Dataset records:
◇ ◇ ◇ ◇ ◇
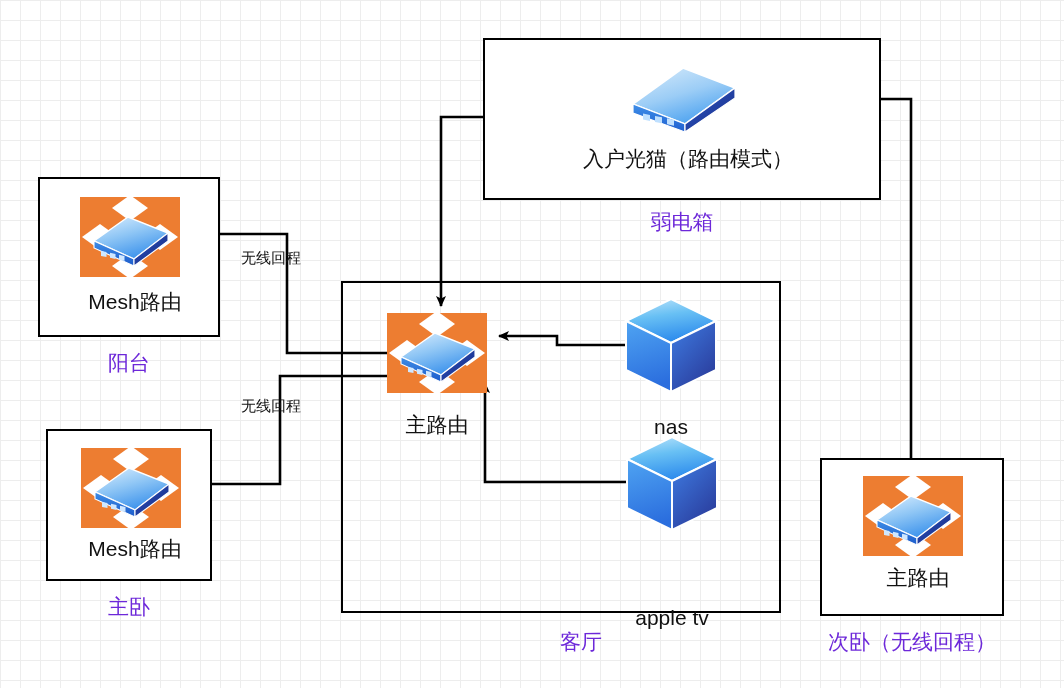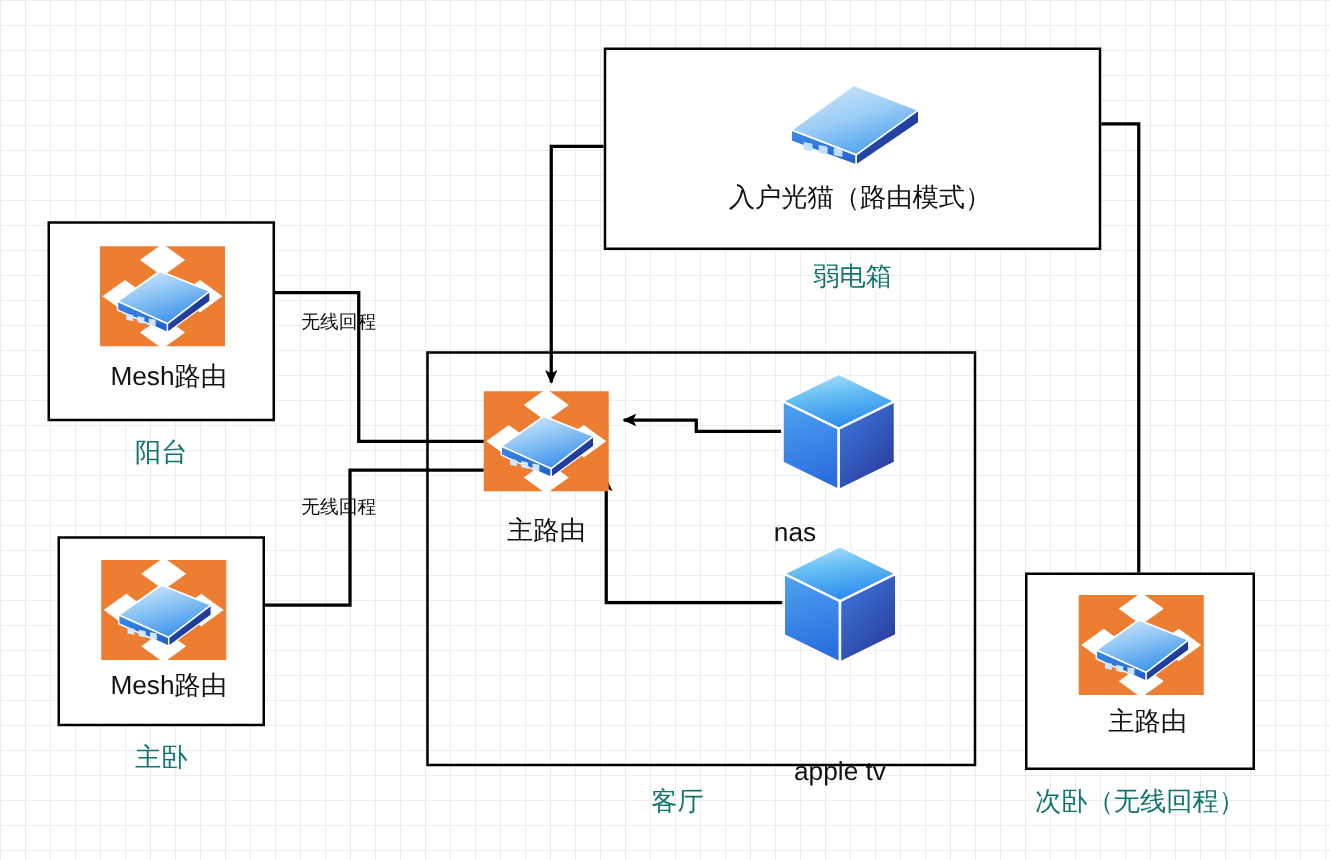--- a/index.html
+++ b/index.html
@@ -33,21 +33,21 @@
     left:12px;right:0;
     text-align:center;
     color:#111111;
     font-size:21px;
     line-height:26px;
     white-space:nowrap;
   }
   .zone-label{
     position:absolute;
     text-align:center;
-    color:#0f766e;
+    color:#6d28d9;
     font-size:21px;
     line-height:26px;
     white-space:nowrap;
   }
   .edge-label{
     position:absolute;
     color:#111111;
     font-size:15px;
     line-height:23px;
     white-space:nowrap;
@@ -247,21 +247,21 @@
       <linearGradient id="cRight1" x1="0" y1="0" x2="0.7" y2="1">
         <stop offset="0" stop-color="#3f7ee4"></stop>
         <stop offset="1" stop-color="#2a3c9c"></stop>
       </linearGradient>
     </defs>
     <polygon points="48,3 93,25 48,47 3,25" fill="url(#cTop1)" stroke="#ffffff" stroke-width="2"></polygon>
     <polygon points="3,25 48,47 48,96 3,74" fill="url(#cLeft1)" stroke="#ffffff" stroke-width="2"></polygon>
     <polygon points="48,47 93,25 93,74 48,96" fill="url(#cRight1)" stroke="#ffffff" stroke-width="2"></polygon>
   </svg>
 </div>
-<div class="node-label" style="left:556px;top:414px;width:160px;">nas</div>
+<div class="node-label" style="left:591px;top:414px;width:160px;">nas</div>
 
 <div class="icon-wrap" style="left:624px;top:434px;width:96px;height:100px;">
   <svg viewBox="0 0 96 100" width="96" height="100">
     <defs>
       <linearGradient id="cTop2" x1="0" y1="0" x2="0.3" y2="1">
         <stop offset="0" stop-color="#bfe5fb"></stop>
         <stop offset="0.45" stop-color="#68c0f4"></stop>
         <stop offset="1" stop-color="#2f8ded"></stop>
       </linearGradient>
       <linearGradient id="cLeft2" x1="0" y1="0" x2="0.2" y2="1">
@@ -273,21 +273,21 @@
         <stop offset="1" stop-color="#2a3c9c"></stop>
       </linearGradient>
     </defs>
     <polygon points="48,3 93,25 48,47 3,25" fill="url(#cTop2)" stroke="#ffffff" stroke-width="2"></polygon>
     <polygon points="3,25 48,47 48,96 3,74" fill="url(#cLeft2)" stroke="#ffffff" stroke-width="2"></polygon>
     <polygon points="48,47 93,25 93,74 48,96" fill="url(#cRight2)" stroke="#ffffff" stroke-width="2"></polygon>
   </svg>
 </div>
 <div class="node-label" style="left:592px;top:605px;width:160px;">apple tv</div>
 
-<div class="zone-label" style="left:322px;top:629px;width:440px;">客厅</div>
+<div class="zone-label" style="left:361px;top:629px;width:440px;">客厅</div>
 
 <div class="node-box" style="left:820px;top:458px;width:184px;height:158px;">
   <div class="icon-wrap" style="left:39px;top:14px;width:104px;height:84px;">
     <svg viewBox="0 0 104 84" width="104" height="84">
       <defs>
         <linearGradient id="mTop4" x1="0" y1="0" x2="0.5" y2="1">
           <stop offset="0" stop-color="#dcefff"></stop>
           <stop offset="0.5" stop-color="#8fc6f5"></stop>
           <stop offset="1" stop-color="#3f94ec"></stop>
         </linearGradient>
◇ ◇ ◇ ◇ ◇
▸ The problem
Could you say how many lines in the data above contain "viewBox"? Reply with the number alone.

▸ Your solution
2